While the industry has “made strides” when it comes to diversifying the workforce, there is always more that can be done. “The work in this particular space is ever-present and is always, constantly, moving,” added Jean-Baptiste.

In forwarding this agenda, the 4A’s has developed the “Enlightened Workplace Certification” program, which will offer tools and training for members and non-members that are eager to benchmark and improve performance levels in this area.

When looking at the goals that the agency sector needs to achieve, Jean-Baptiste suggested that establishing benchmarks and standards was a vital task.

“I think that transparency in numbers – and having a benchmark – is the only way that we’re going make progress, because there’s always something that can get missed if you don’t have a process in place to review and audit where you stand,” she said.

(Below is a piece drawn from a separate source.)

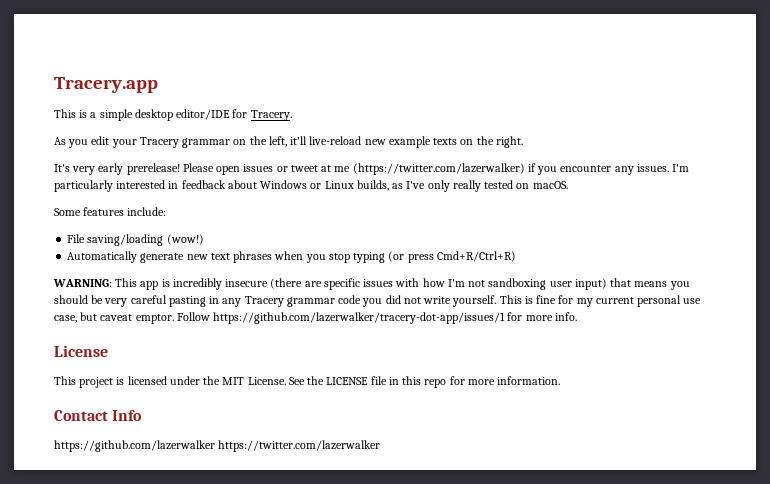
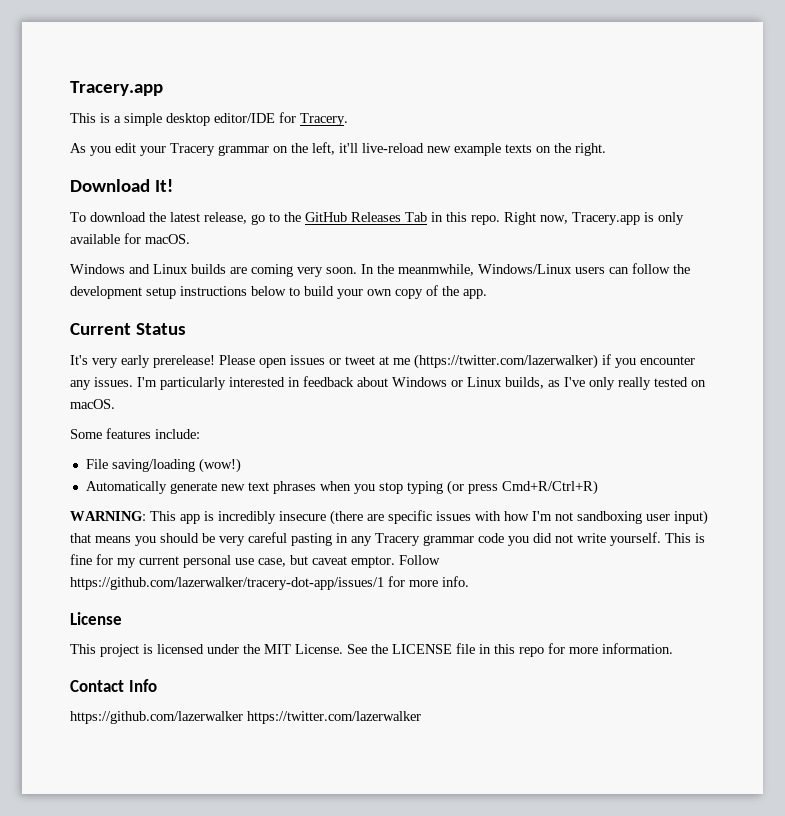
(523, 142) none -> [70,179,173,192] [70,212,684,225] [70,233,190,244] [70,263,690,277] [70,285,487,299] [70,323,186,335] // Download It! // To download the latest release, go to the GitHub Releases Tab in this repo. Right now, Tracery.app is only available for macOS. // Windows and Linux builds are coming very soon. In the meanmwhile, Windows/Linux users can follow the development setup instructions below to build your own copy of the app. // Current Status

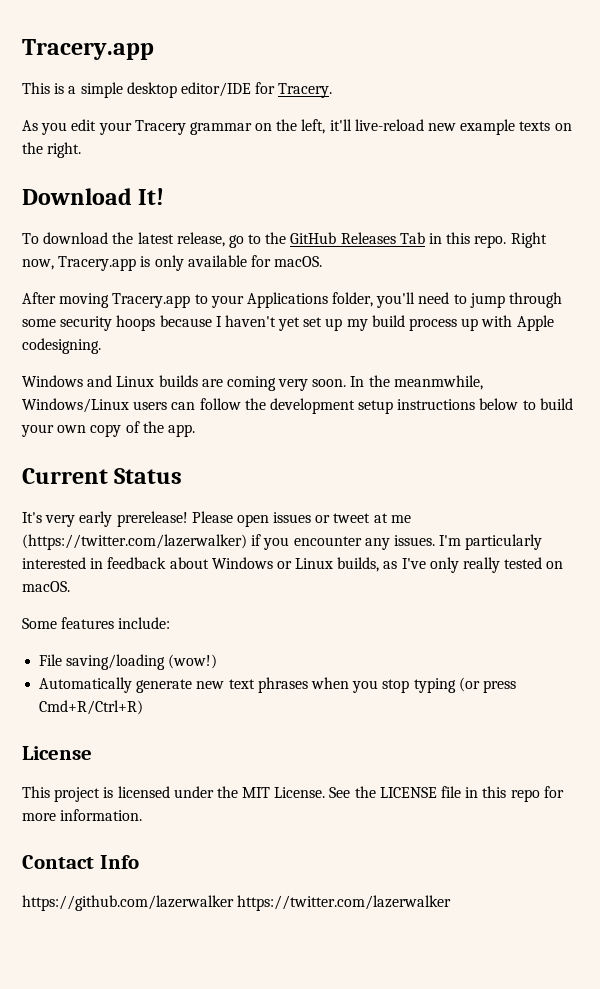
(190, 239) none -> [22,292,563,308] [22,315,554,331] [22,338,101,354] // After moving Tracery.app to your Applications folder, you'll need to jump through some security hoops because I haven't yet set up my build process up with Apple codesigning.
[70,510,708,525] [70,532,705,546] [70,554,440,568] [70,576,469,590] // WARNING: This app is incredibly insecure (there are specific issues with how I'm not sandboxing user input) that means you should be very careful pasting in any Tracery grammar code you did not write yourself. This is fine for my current personal use case, but caveat emptor. Follow https://github.com/lazerwalker/tracery-dot-app/issues/1 for more info. -> (144, 707) none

“And I don’t mean that [we should] look at it from a quota perspective. I really mean looking at in terms of all the demographics that exist within the company, and being clear where you are progressing, being clear where there are gaps, and looking at it from an intersectional perspective.”

Driving heightened diversity should be a company-wide undertaking, but agency leadership needs to be fully committed, and institute strategies that do not fall by the wayside if personnel changes occur.

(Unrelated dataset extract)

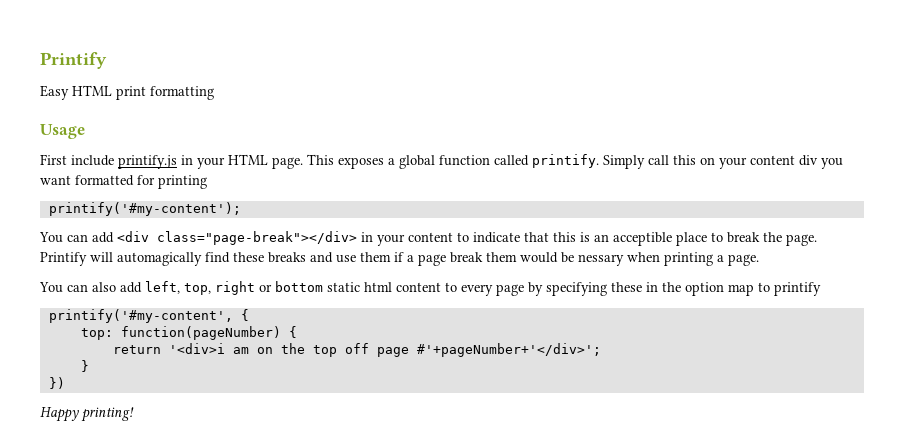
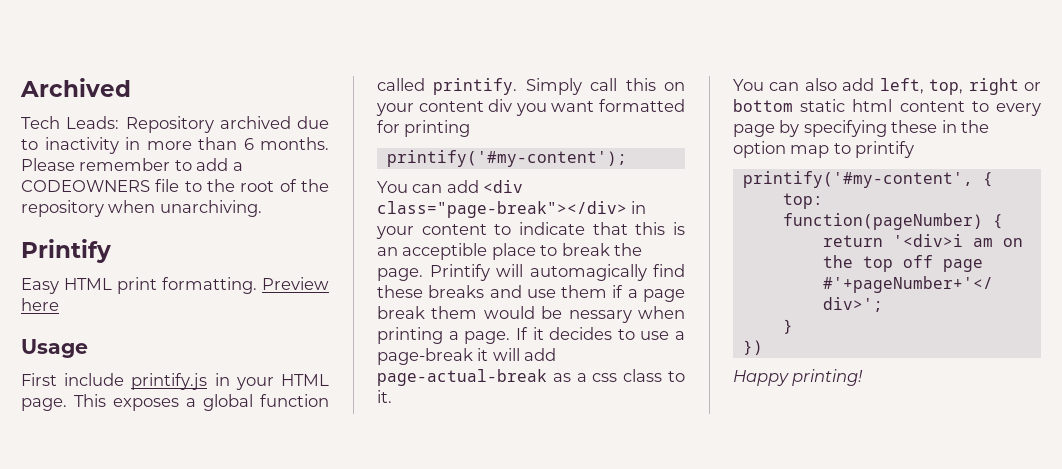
(40, 60) none -> [20,78,131,97] [21,116,329,133] [21,137,329,154] [21,158,243,171] [21,179,329,192] [21,200,262,217] Archived // Tech Leads: Repository archived due to inactivity in more than 6 months. Please remember to add a CODEOWNERS file to the root of the repository when unarchiving. //
[150,86,214,100] formatting -> [162,277,329,294] [21,298,59,311] formatting. Preview here
(759, 260) none -> [515,327,685,340] [377,348,557,365] [377,369,685,386] [377,390,392,403] If it decides to use a page-break it will add page-actual-break as a css class to it.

“I do believe that we’re going to have a new breed of leaders that come out, well-shaped and well-positioned to lead the workforce in this industry,” Jean-Baptiste said.

When problems do arise, the response must follow a protocol, too. “The organization – and leadership, specifically – have to create an environment where there is safety where there are protocols in place when safety has been compromised,” she asserted.